SQL is a relational database management system (RDBMS) based on relational algebra and tuple relational calculus. Edgar F. Codd's relational model presented in his 1970 paper, “A Relational Model of Data for Large Shared Data Banks,” was a huge influence on SQL. It is the basis for major database server applications from vendors like Oracle, Microsoft, and IBM, and there are embedded versions available from many other software vendors. There are open-source implementations like PostgreSQL and MariaDB; the latter is a spinoff of MySQL. MySQL is now owned by Oracle while MariaDB is managed by the MariaDB foundation.
At their core is a common SQL query language that has made it easy to learn and utilize these systems. There are enough differences in syntax and semantics to make migration between platforms difficult at times, but in general, it is possible to move data between platforms. Applications can often target different SQL implementations.
Data is stored in tables where rows contained the same type of elements. Element types include the usual data bytes—such as integers, strings, and binary blobs—but the details can vary depending upon the implementation. SQL queries are used to retrieve and manipulate data using one or more tables.
SQL implementations typically support ACID (Atomicity, Consistency, Isolation, Durability) database transactions.
NoSQL refers to a class of databases that are not built on SQL and are designed to handle very large data stores with variable contents (such as documents). They are often designed to support clusters of compute and storage nodes that are common in large cloud environments.
Most NoSQL systems lack ACID support. This means that programming techniques need to change because the systems typically provide “eventual consistency” over time. This can lead to data loss depending upon the database server support and how an application is written. Some systems provide journal or logging capabilities to mitigate these issues.
There is little commonality among NoSQL systems, as there are many types. Typical classification of NoSQL systems includes key-value stores, object oriented databases, document stores, tuple stores, multivalue and multimodal databases, and more. Data may often be replicated to improve performance.
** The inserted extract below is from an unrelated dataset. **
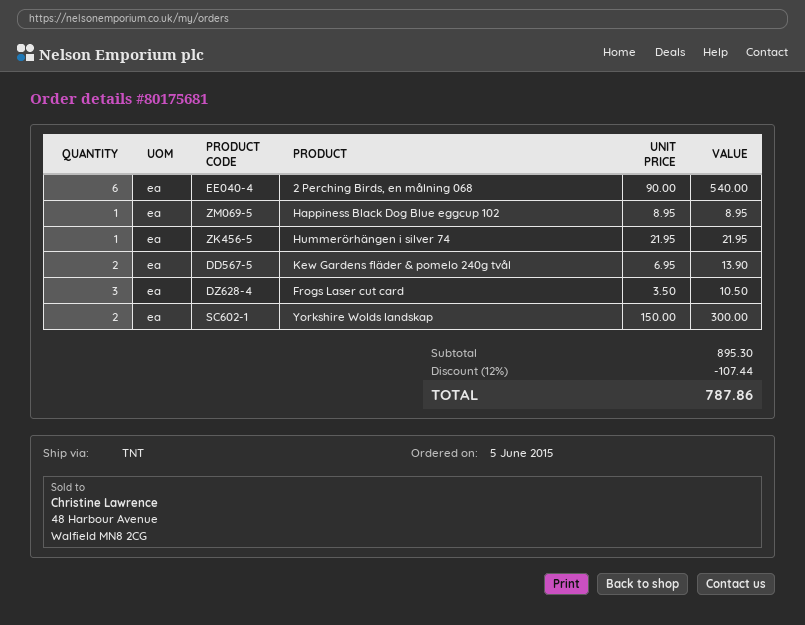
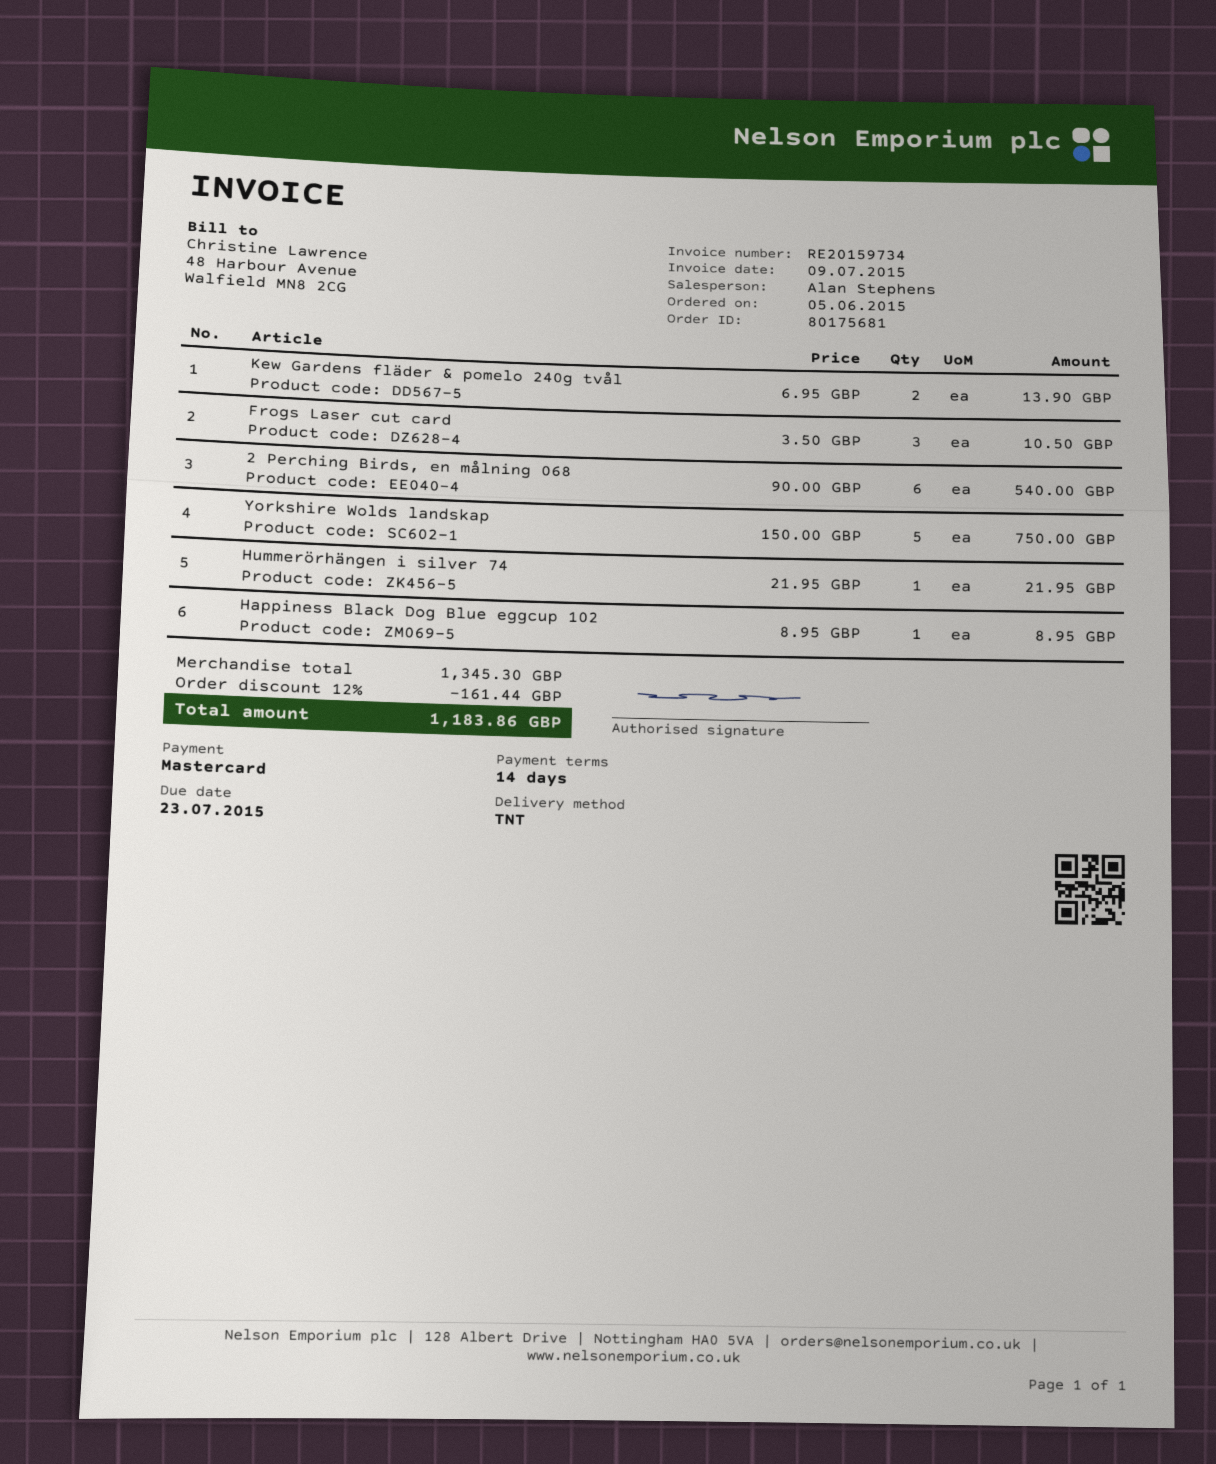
Yorkshire Wolds landskap: 2 x 150.00 = 300.00 -> 5 x 150.00 = 750.00
subtotal: 895.30 -> 1345.30
discount: 12% = 107.44 -> 12% = 161.44
total: 787.86 -> 1183.86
Performance, functionality, scalability, flexibility, and complexity vary between implementations, with some putting different emphasis on these attributes. It makes selection of a NoSQL database more difficult, but the payoff can be a more efficient, higher-performing solution than a conventional SQL database.
Some NoSQL databases include Aerospike, ArangoDB, CouchDB, c-treeACE, HyperDex, InfinityDB, InfiniteGraph, LMDB, MarkLogic, Neo4j, Oracle NoSQL Database, OrientDB ,and Redis.
NewSQL tries to bring some of the features and scalability of NoSQL to SQL. Online transaction processing (OLTP) read-write workloads need to maintain the ACID guarantees of SQL, but growing requirements demand the use of clusters to handle the large number of transactions. NewSQL systems often forego or modify recovery and concurrency controls to gain scalability across large clusters.
NewSQL systems typically employ SQL syntax and semantics at their core. Some reviews of NewSQL solutions have divided the types of implementations into new architectures, modified SQL engines, and transparent sharding.
New architectures include platforms like Google Spanner, MemSQL, NuoDB, and Trafodion. They employ clusters of share-nothing nodes where each node has a subset of the database. The systems are designed for distributed concurrency control, flow control, and query processing.
Modified SQL engines include platforms like MySQL Cluster, Infobright, and TokuDB. They are extended versions of their existing platforms, like MySQL for MySQL Cluster.
Sharding is the horizontal partitioning of data into shards. A shard is kept in a node, and it main contains some shared or unique data. This allows tables to be spread across many nodes. Sharding designs can be complex and difficult to implement effectively, but they can provide significant performance and scalability improvements. Examples include Apache HBase, MySQL Cluster, and ScaleBase.
Developers have a lot of choices when it comes to storing and querying data, but no one approach will address the needs of all applications. Often an application may employ more than one database system. SQL is often a safe and easy choice, and one that is applicable to many applications.